*** SUPPLIED RECORDS Section Begins ***

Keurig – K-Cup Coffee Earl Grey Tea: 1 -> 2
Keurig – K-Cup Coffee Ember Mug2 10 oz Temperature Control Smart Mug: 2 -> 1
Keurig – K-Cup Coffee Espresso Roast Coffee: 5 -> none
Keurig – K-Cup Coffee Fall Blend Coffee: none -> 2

*** SUPPLIED RECORDS Section Ends ***
*** SUPPLIED RECORDS Section Begins ***

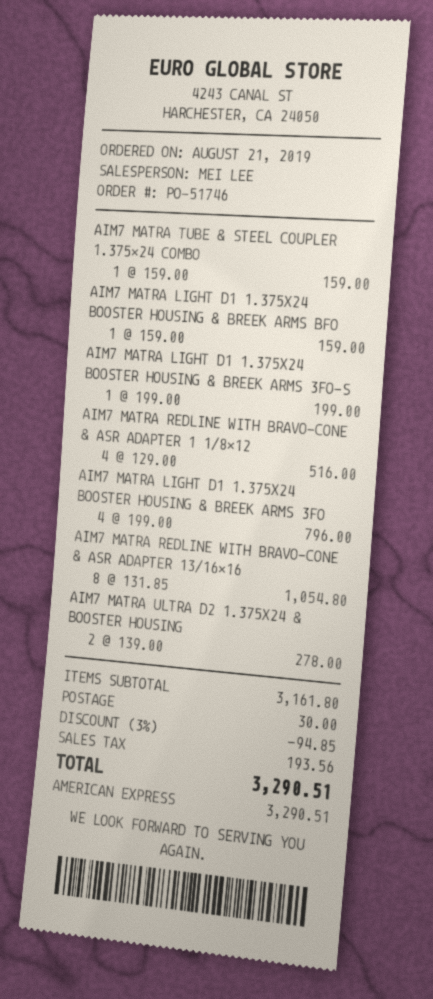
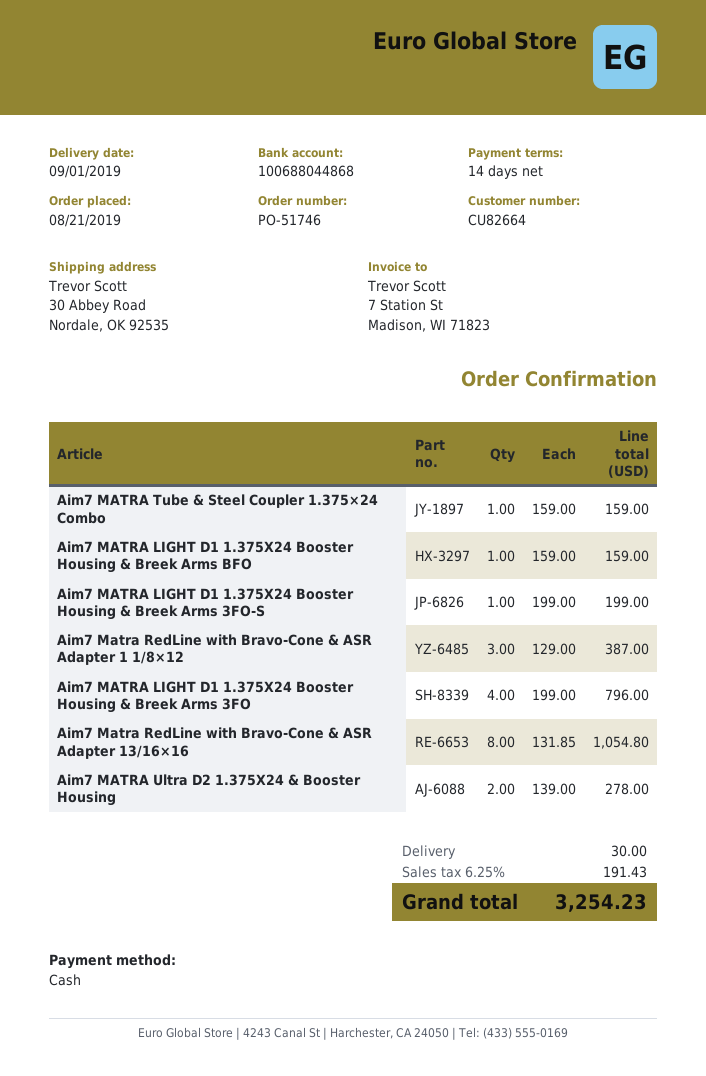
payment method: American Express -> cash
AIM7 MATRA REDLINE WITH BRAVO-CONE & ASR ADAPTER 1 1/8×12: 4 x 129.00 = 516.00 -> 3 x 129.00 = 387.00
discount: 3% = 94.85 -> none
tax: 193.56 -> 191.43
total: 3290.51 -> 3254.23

*** SUPPLIED RECORDS Section Ends ***
*** SUPPLIED RECORDS Section Begins ***

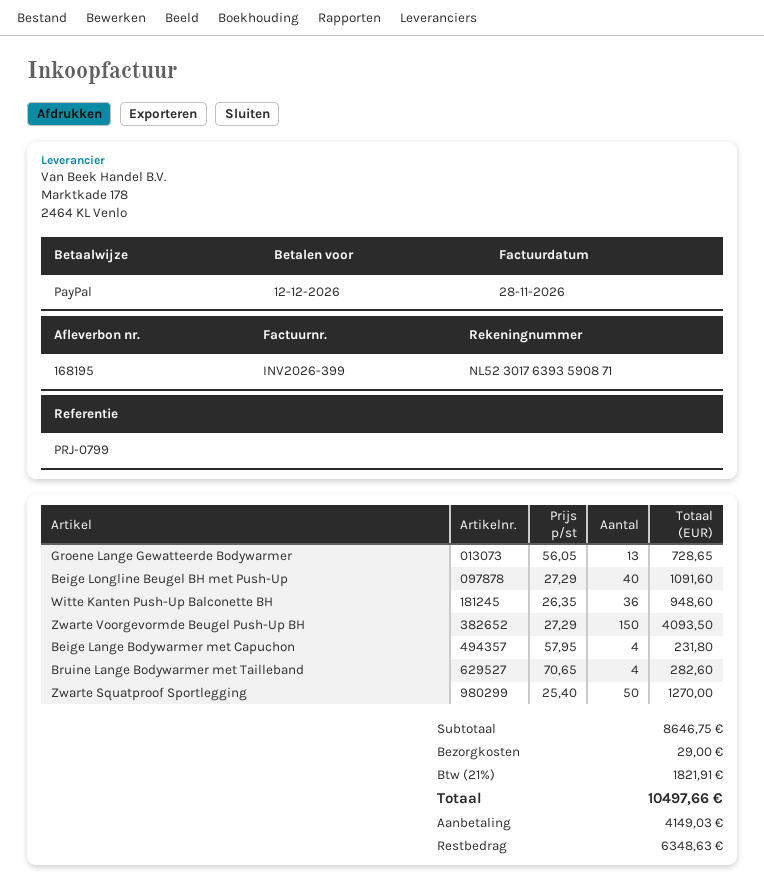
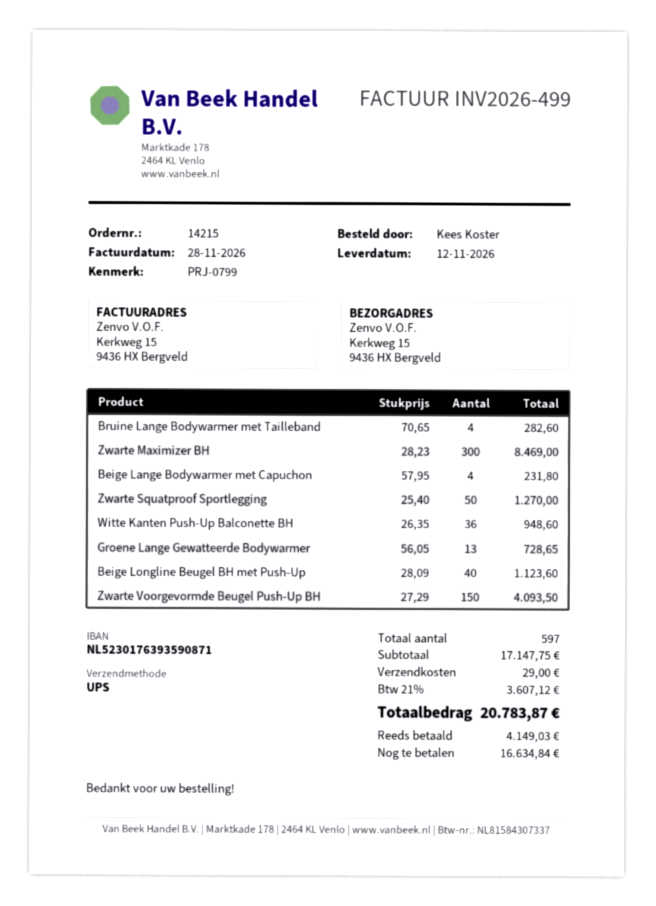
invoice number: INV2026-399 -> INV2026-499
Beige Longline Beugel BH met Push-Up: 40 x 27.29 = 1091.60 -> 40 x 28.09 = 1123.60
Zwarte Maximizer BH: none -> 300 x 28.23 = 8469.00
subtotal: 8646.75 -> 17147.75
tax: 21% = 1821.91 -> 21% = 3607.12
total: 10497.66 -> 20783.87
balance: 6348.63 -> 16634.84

*** SUPPLIED RECORDS Section Ends ***

* _WHAT YOU SHOULD DO_:
From the records above, print only the lines between the one holding "Keurig – K-Cup Coffee Earl Grey Tea: 1 -> 2" and the one holding "Keurig – K-Cup Coffee Fall", inclusive, exactly as they stand.

* _RESPONSE FOR THIS EXERCISE_:
Keurig – K-Cup Coffee Earl Grey Tea: 1 -> 2
Keurig – K-Cup Coffee Ember Mug2 10 oz Temperature Control Smart Mug: 2 -> 1
Keurig – K-Cup Coffee Espresso Roast Coffee: 5 -> none
Keurig – K-Cup Coffee Fall Blend Coffee: none -> 2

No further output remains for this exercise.